Please reproduce all of the data exactly as it appears, but skip the pictures.

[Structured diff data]
---
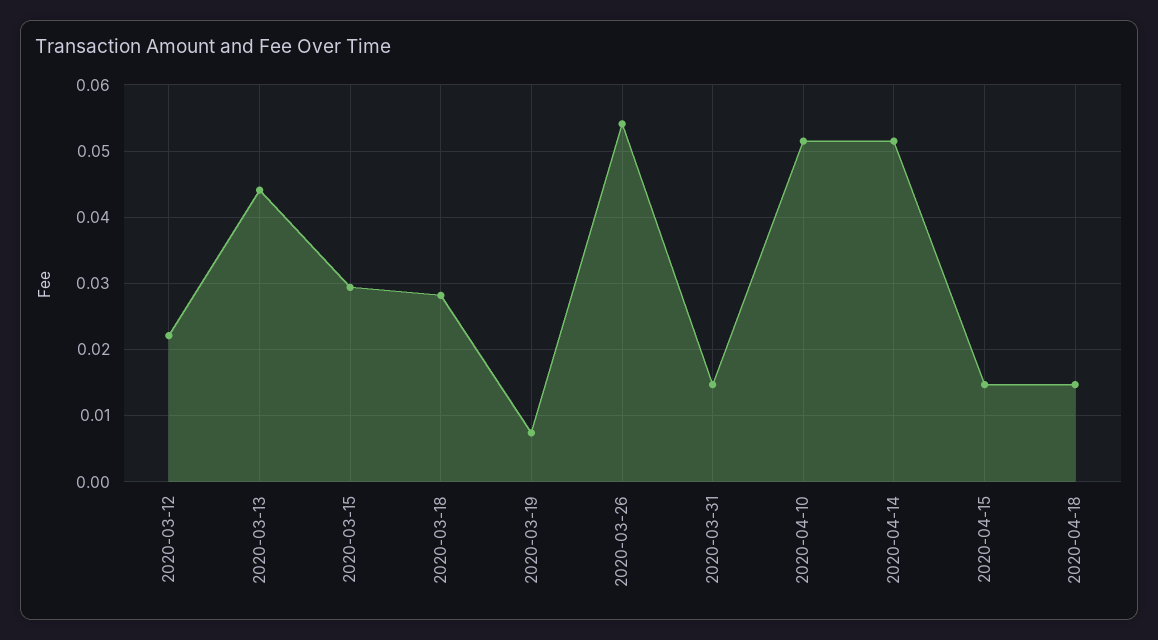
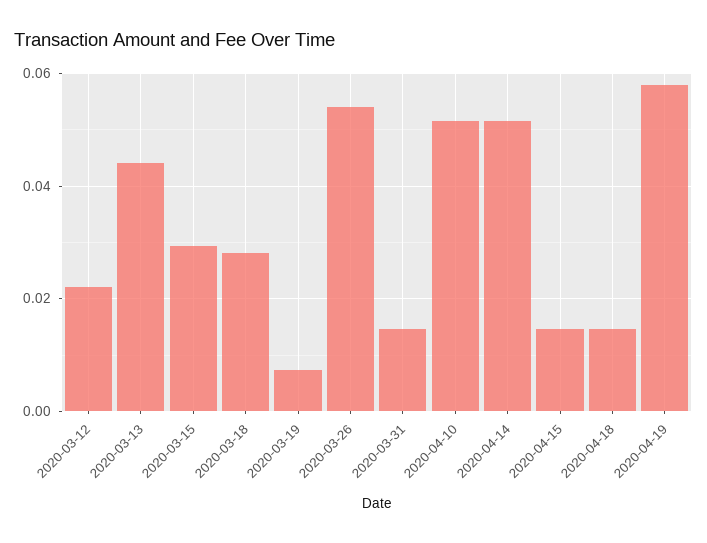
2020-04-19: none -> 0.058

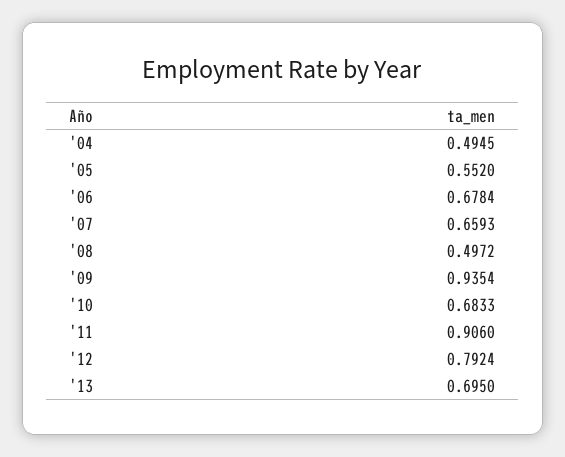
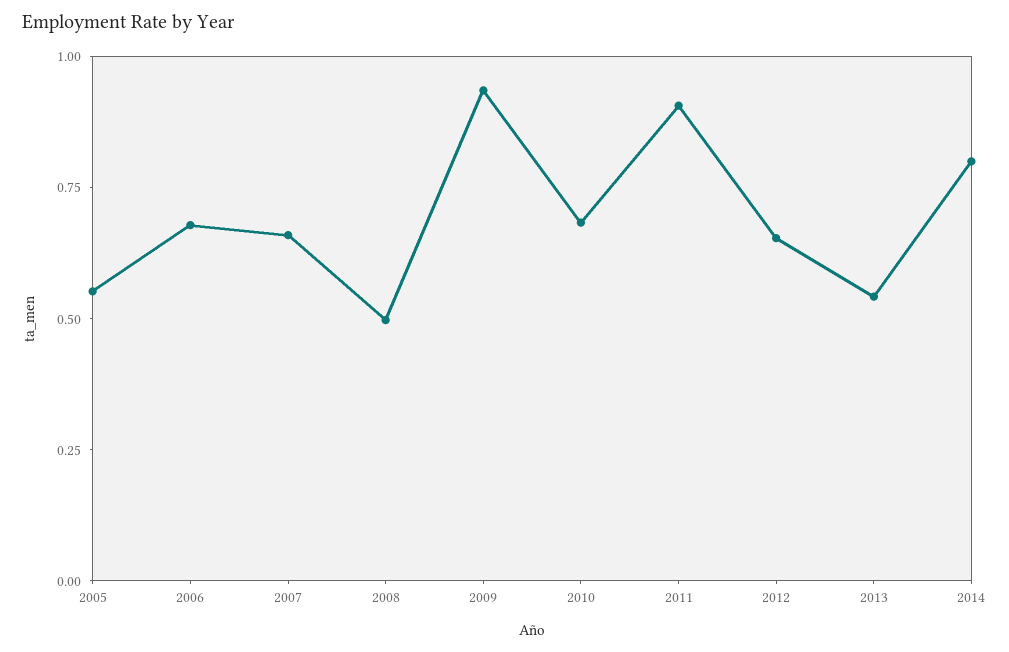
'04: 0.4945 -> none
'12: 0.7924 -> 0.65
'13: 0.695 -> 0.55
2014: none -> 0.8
---
> [FINISHED TASK]:
2020-04-19: none -> 0.058

'04: 0.4945 -> none
'12: 0.7924 -> 0.65
'13: 0.695 -> 0.55
2014: none -> 0.8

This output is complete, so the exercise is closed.